The company also expects supply chain advantages because of its predominant location in Asia where the vast majority of electronics components are made, Ward said.

What our competitors do is take components from Asia and ship them with tones of cardboard to other countries in the world where they are assembled, he said. Lenovo, which has 12 manufacturing plants, is able to take an order and ship a product through customs in less than 13 hours, Ward claimed.

Part of the new company’s growth strategy is to boost Think brand equity while growing the Lenovo brand name worldwide. We will continue to have the ThinkPad brand, both as IBM ThinkPad and as ThinkPad alone, Ward said. Partnerships with Intel, Microsoft and Symantec would help spread the Lenovo brand outside of China, he said. He cited Microsoft chief Steve Ballmer recently announcing a new Lenovo tablet PC as an example.

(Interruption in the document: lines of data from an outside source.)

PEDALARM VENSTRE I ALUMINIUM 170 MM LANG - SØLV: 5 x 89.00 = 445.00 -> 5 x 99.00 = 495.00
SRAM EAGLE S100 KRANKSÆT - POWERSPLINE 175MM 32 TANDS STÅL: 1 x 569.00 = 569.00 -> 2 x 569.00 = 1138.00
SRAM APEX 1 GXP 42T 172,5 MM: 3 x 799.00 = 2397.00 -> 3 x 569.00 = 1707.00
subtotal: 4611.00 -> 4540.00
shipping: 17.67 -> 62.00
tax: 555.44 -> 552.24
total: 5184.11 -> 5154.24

Also Notebooks are one of the very important parts of our strategy in the future, Ma said. Notebook sales drove about 47% of total revenue.

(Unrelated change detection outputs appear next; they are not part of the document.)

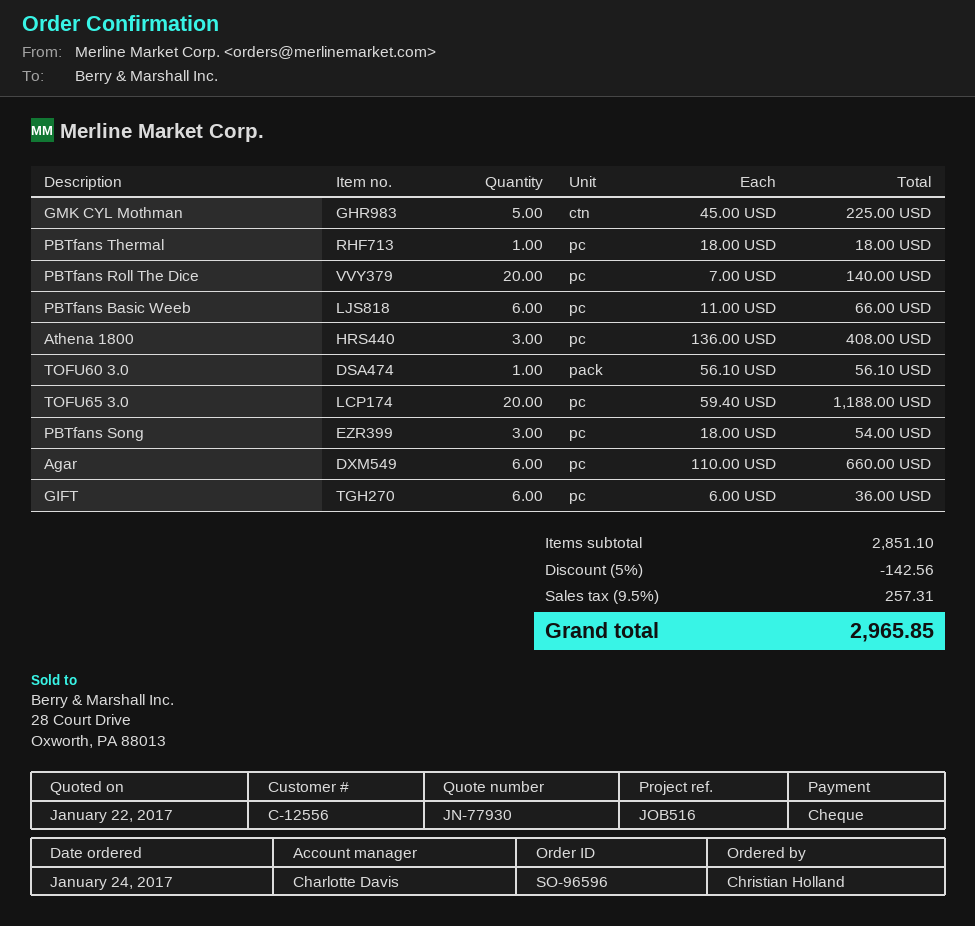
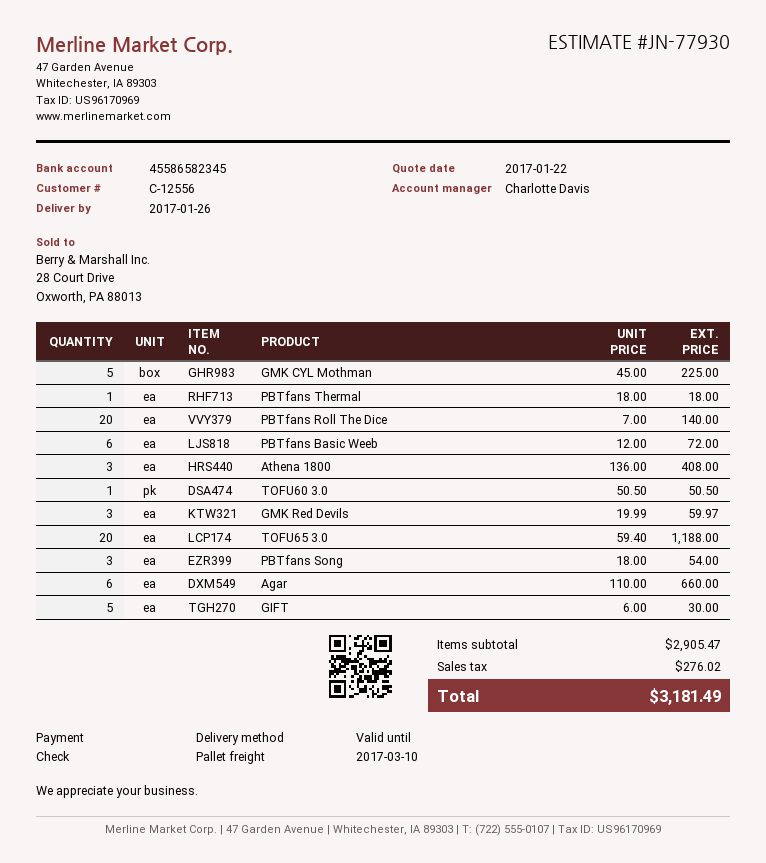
PBTfans Basic Weeb: 6 x 11.00 = 66.00 -> 6 x 12.00 = 72.00
TOFU60 3.0: 1 x 56.10 = 56.10 -> 1 x 50.50 = 50.50
GIFT: 6 x 6.00 = 36.00 -> 5 x 6.00 = 30.00
GMK Red Devils: none -> 3 x 19.99 = 59.97
subtotal: 2851.10 -> 2905.47
discount: 5% = 142.56 -> none
tax: 257.31 -> 276.02
total: 2965.85 -> 3181.49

Yang Yuanqing, chairman also made it clear that emerging markets were on Lenovo’s course. The board has unanimously agreed that the growth strategy in emerging markets should be the core strategy in the new Lenovo, he said on a conference call.

During the next three years, Ward said Lenovo would target China, India, Russia and Brazil, which make up more than half of the 28 million PC units that are expected to drive growth in emerging markets by 2009.

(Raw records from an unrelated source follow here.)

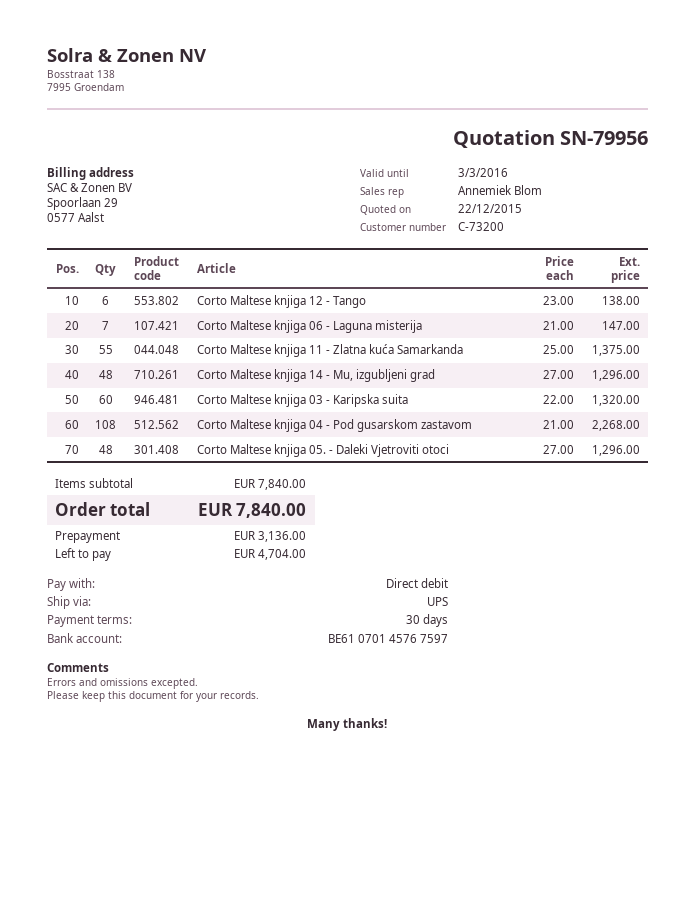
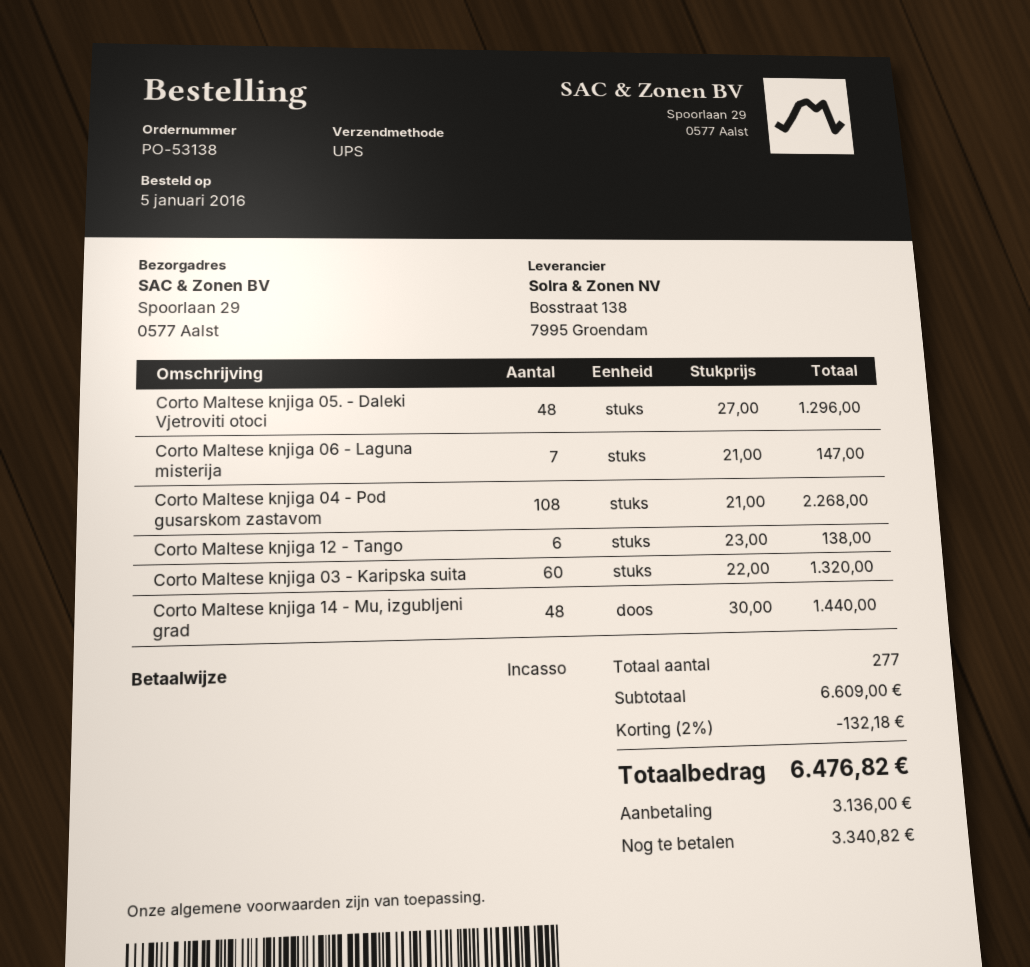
Corto Maltese knjiga 11 - Zlatna kuća Samarkanda: 55 x 25.00 = 1375.00 -> none
Corto Maltese knjiga 14 - Mu, izgubljeni grad: 48 x 27.00 = 1296.00 -> 48 x 30.00 = 1440.00
subtotal: 7840.00 -> 6609.00
discount: none -> 2% = 132.18
total: 7840.00 -> 6476.82
balance: 4704.00 -> 3340.82

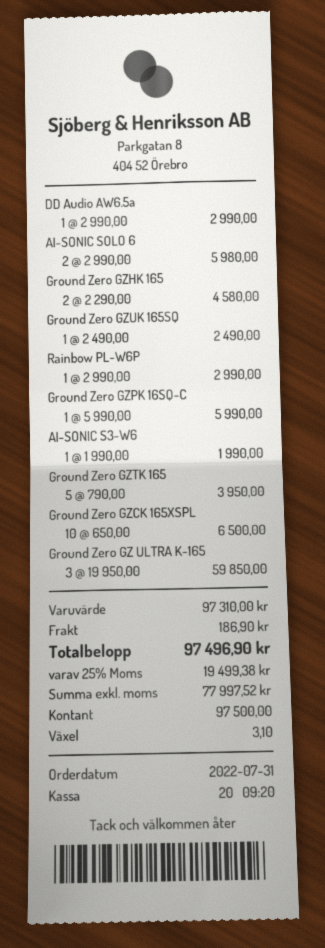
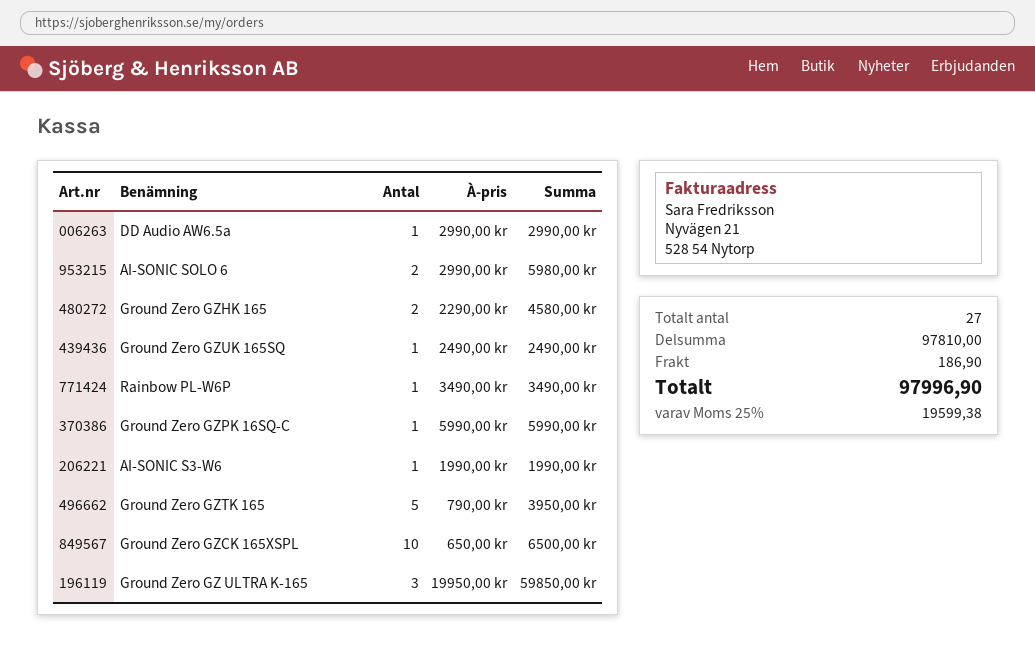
Rainbow PL-W6P: 1 x 2990.00 = 2990.00 -> 1 x 3490.00 = 3490.00
subtotal: 97310.00 -> 97810.00
tax: 25% = 19499.38 -> 25% = 19599.38
total: 97496.90 -> 97996.90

Just how Lenovo would capture these markets was not immediately clear. Ward pointed to the company’s management team consisting of former executives of large companies in India, as well as significant Lenovo investors also having connections in the country. And unlike its competitors, Lenovo also has a factory in India, Ward said.

And up until about a decade ago, Russian was a second language for many living in mainland China. Lenovo has employees who deeply understand the PC business and can speak Russian, Ward pointed out. So we have an opportunity we think that is different than others, simply because of the skill base we have available to us, he said.

Ward also talked briefly about a pause in the former IBM sales team during the recent quarter as a result of the merger, but did not give specifics. He also said there were a number of of contracts and relationships with channels that just weren’t appropriate for the combined company that were not renewed.